[WORK TASK]
Take the lines below from the one with "reference: B55-753 -> B55-226" through the one with "Kids single duvet" and print only them, exactly. Don't print the pictures.

Version comparison data:
--- START ---
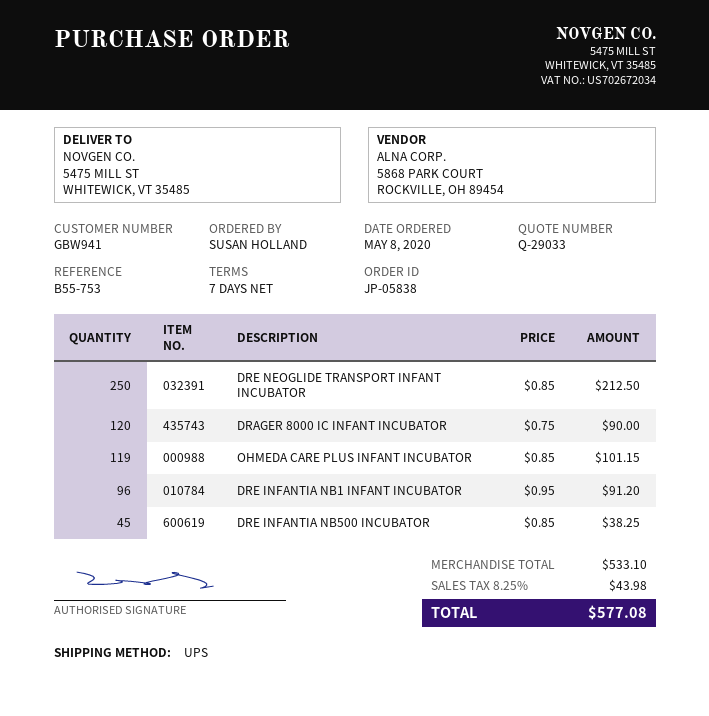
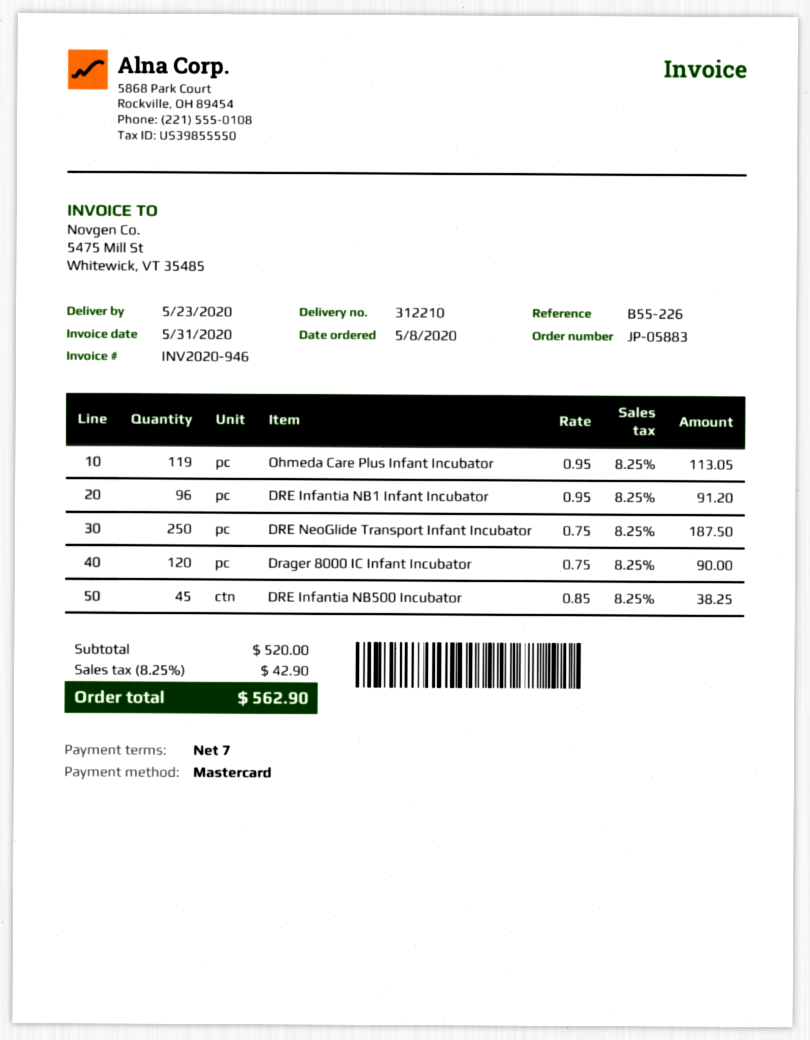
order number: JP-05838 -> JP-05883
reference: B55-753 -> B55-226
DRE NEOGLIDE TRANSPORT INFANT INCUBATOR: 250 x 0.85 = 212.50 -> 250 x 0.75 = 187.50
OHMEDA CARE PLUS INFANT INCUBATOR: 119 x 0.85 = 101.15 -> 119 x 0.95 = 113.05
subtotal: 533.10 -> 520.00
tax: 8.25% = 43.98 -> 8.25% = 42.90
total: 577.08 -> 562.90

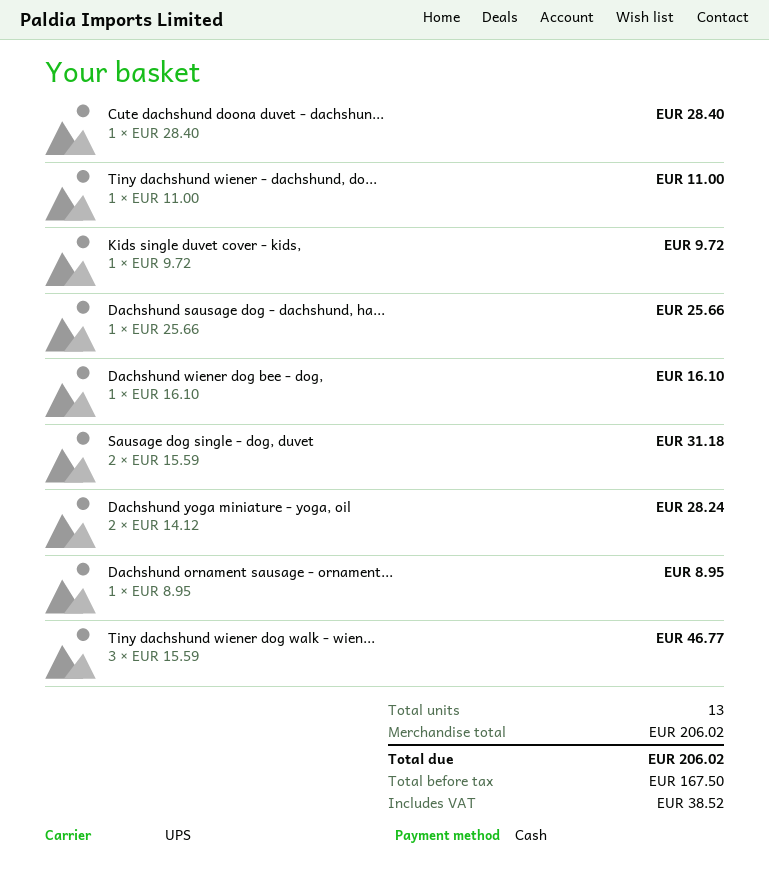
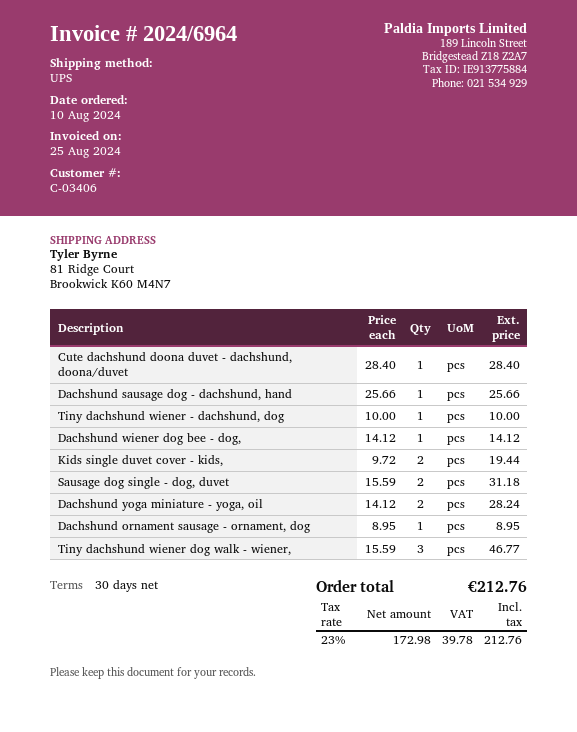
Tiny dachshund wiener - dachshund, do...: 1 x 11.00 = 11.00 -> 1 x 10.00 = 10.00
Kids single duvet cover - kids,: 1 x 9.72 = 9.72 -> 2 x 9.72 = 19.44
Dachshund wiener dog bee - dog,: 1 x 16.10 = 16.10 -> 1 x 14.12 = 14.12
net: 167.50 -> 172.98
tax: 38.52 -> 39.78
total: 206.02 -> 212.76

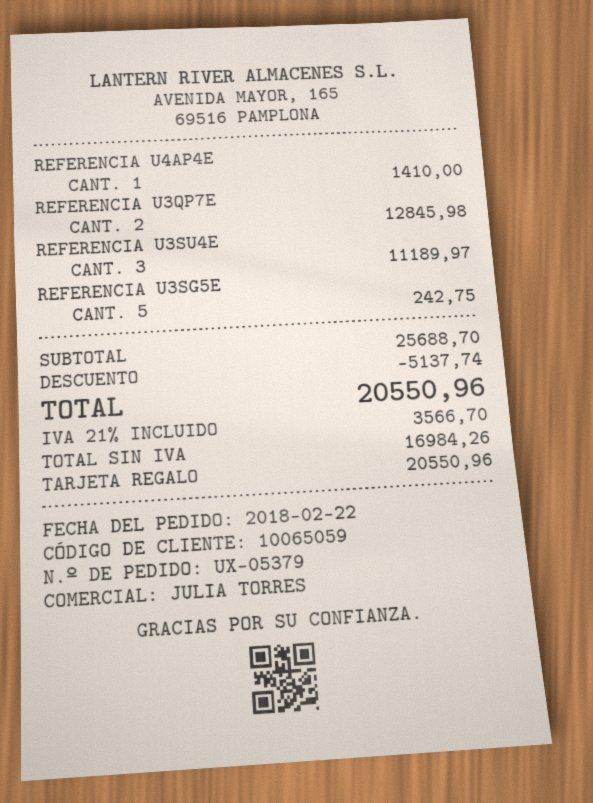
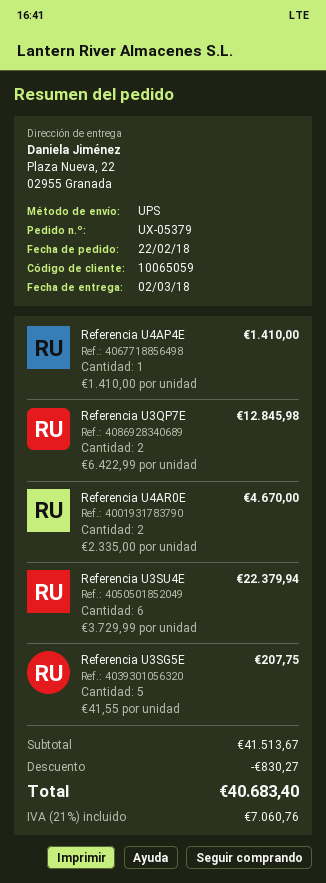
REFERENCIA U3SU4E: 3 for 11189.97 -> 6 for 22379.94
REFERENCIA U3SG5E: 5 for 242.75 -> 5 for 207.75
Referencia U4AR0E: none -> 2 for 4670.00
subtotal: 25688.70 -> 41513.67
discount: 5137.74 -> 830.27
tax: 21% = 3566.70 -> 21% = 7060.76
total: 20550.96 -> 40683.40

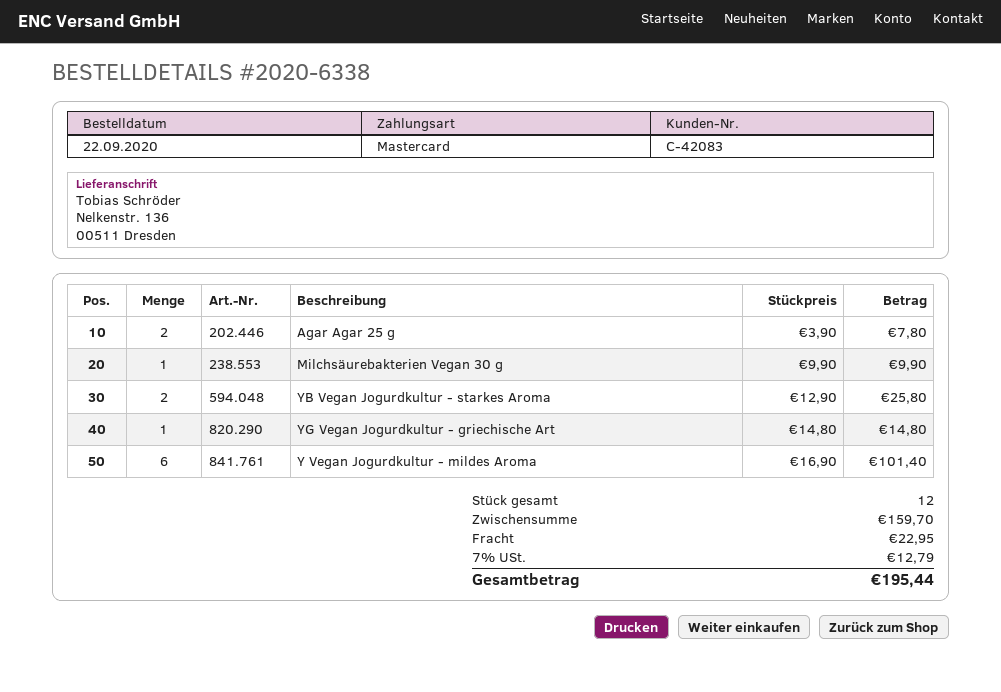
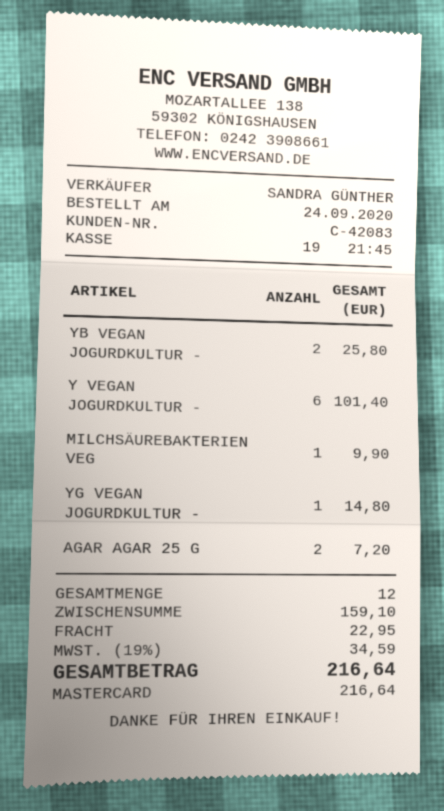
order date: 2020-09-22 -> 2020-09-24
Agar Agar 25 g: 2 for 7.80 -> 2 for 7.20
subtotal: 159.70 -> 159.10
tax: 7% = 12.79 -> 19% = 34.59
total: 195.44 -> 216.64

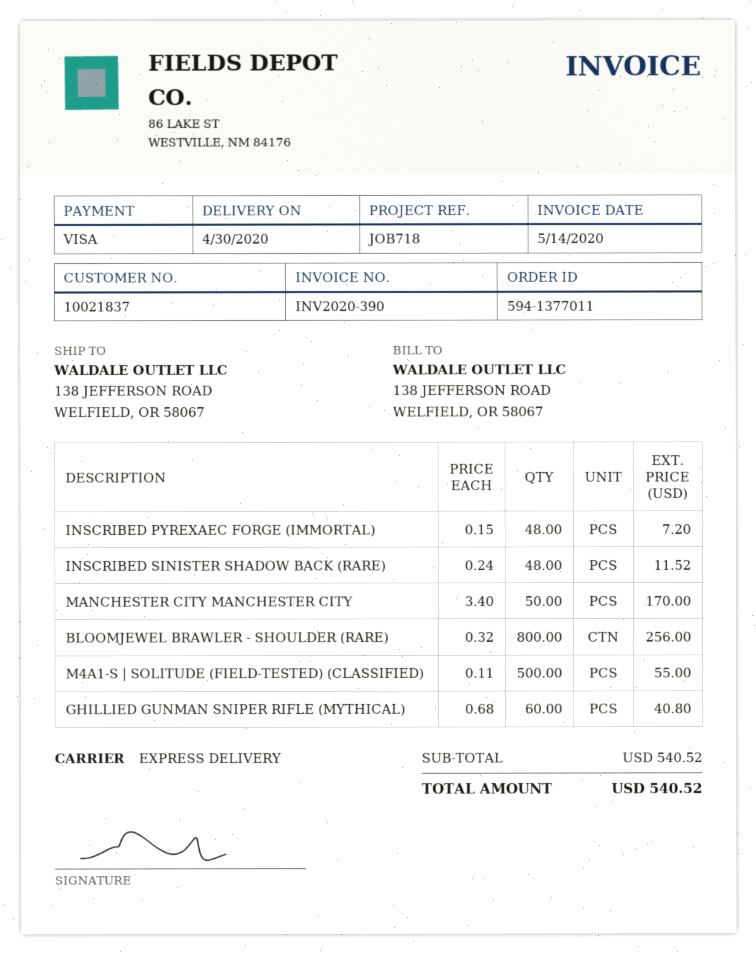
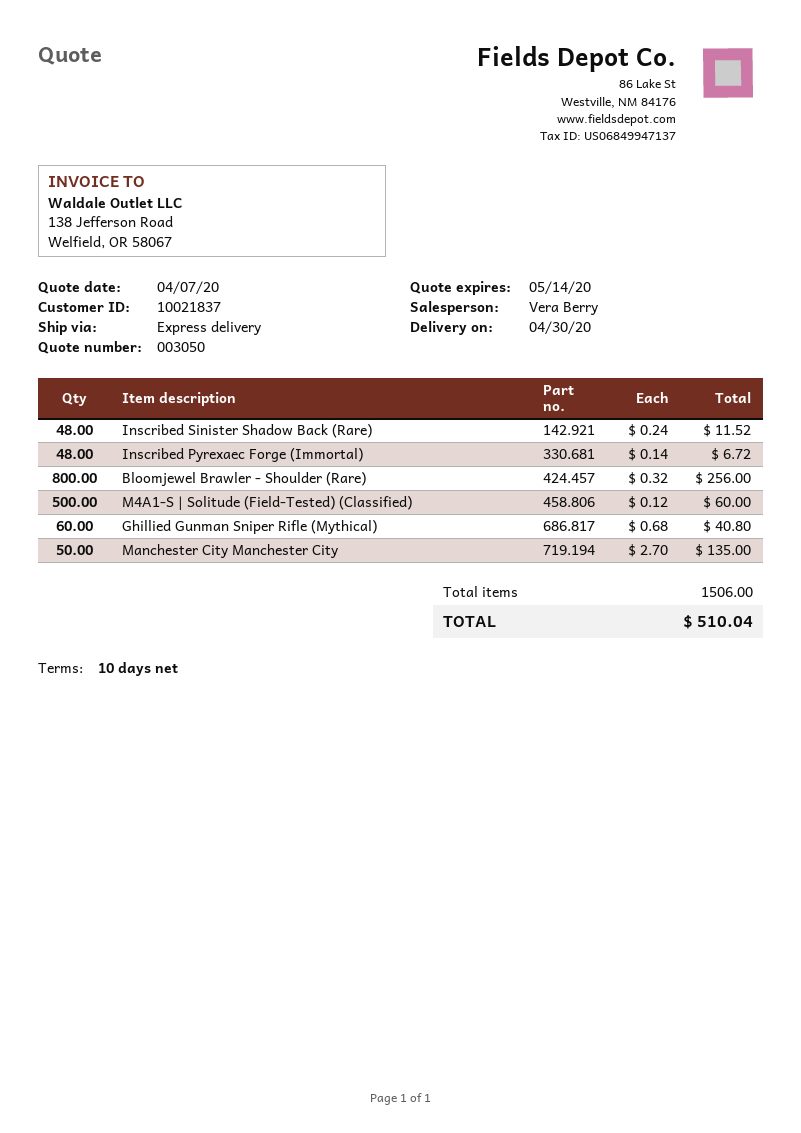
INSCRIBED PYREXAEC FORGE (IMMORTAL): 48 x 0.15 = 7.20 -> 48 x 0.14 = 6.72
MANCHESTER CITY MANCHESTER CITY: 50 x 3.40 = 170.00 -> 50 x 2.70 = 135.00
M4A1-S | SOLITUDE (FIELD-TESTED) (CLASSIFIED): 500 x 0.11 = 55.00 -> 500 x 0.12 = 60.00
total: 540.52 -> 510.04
--- END ---
[WRITTEN RESPONSE]
reference: B55-753 -> B55-226
DRE NEOGLIDE TRANSPORT INFANT INCUBATOR: 250 x 0.85 = 212.50 -> 250 x 0.75 = 187.50
OHMEDA CARE PLUS INFANT INCUBATOR: 119 x 0.85 = 101.15 -> 119 x 0.95 = 113.05
subtotal: 533.10 -> 520.00
tax: 8.25% = 43.98 -> 8.25% = 42.90
total: 577.08 -> 562.90

Tiny dachshund wiener - dachshund, do...: 1 x 11.00 = 11.00 -> 1 x 10.00 = 10.00
Kids single duvet cover - kids,: 1 x 9.72 = 9.72 -> 2 x 9.72 = 19.44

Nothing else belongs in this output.